律はわざとなのか、それとも偶然なのか、二人が出会った時と同じような、赤いフード付きのパーカーを制服の中に着ていた。
「よう。夜に呼び出してごめん」律は言った。
「ううん。別にいいよ」
鈴はそう言って律のところまで移動した。
鳥居の反対側の道路には街灯が立っていて、その明かりが夜の小森神社に咲く桜の姿を明るく映し出していた。一面が暗い夜と桜色の光に包まれているように思える幻想的な風景だった。

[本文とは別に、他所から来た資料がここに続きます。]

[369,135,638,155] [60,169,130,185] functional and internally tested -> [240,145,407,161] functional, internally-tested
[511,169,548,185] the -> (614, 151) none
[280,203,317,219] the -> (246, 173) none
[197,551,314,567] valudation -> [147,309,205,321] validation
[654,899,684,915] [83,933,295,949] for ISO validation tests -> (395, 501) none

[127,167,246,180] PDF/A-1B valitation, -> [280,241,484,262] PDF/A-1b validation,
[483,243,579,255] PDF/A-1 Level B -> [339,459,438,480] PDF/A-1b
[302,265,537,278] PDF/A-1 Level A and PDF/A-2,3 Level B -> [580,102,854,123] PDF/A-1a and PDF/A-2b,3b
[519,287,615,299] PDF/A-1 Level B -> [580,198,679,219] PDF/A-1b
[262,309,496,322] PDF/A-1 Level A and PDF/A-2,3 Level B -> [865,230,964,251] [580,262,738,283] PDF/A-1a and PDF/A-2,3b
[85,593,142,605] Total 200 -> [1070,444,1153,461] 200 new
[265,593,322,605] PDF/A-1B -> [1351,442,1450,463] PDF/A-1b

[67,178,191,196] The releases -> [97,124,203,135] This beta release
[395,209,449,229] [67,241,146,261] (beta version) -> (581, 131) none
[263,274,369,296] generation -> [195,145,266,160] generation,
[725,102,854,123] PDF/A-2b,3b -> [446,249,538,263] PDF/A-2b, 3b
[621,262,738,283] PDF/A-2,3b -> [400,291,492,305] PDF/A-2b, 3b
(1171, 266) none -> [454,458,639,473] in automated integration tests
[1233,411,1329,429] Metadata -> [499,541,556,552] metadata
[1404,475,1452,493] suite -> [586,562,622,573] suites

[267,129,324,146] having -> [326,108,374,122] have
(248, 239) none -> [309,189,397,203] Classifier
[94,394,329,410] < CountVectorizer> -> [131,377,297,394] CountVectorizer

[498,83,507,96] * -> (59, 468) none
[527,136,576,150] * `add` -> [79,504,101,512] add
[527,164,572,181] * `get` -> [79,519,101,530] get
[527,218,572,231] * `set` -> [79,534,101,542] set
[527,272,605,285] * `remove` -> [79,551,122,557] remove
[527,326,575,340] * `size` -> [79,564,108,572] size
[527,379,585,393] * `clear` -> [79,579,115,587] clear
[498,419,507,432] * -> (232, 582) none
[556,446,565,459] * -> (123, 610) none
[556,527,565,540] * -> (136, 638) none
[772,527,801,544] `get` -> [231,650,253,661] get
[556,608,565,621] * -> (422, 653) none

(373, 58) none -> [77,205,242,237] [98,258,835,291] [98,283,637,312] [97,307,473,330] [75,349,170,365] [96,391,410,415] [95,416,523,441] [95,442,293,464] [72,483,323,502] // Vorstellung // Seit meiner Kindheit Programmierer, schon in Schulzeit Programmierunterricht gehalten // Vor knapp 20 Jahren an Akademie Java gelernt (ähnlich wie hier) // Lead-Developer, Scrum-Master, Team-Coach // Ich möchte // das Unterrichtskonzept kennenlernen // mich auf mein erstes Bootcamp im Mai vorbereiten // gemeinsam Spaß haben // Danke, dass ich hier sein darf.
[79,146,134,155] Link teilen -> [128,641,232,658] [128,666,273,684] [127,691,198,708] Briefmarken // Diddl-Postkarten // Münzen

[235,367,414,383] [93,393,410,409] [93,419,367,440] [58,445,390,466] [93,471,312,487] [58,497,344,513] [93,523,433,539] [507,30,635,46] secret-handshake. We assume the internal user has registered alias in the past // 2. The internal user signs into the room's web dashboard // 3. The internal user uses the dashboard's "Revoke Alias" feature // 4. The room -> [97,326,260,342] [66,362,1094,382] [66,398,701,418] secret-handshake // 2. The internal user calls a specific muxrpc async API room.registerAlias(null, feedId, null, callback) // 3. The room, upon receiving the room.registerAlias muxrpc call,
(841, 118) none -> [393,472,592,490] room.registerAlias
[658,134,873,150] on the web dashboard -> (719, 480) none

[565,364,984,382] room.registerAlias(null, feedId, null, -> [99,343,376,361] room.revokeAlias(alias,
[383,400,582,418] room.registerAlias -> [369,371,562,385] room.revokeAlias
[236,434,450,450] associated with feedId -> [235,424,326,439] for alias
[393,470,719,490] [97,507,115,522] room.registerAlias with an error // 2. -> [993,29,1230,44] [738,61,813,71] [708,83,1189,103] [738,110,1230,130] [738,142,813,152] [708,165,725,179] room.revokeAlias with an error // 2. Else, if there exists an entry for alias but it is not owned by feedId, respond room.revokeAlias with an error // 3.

恋人同士でこんな場所に来たら、あるいは恋人同士になる直前の二人がこんな風景を見たら、もっと二人の距離が縮まるか、あるいは、きっとあっという間に恋に落ちてしまうのだろうと鈴は思った。
律はしばらくの間、黙っていた。
だから鈴はそんな素敵な風景をしばらくの間、ずっと眺めていることができた。
「手紙。読んだんだ。桜の手紙」律は言った。
「うん」鈴は律を見ないまま、そう返事をする。
「だから、その返事をするよ」
律の言葉を聞いて鈴はようやく律を見た。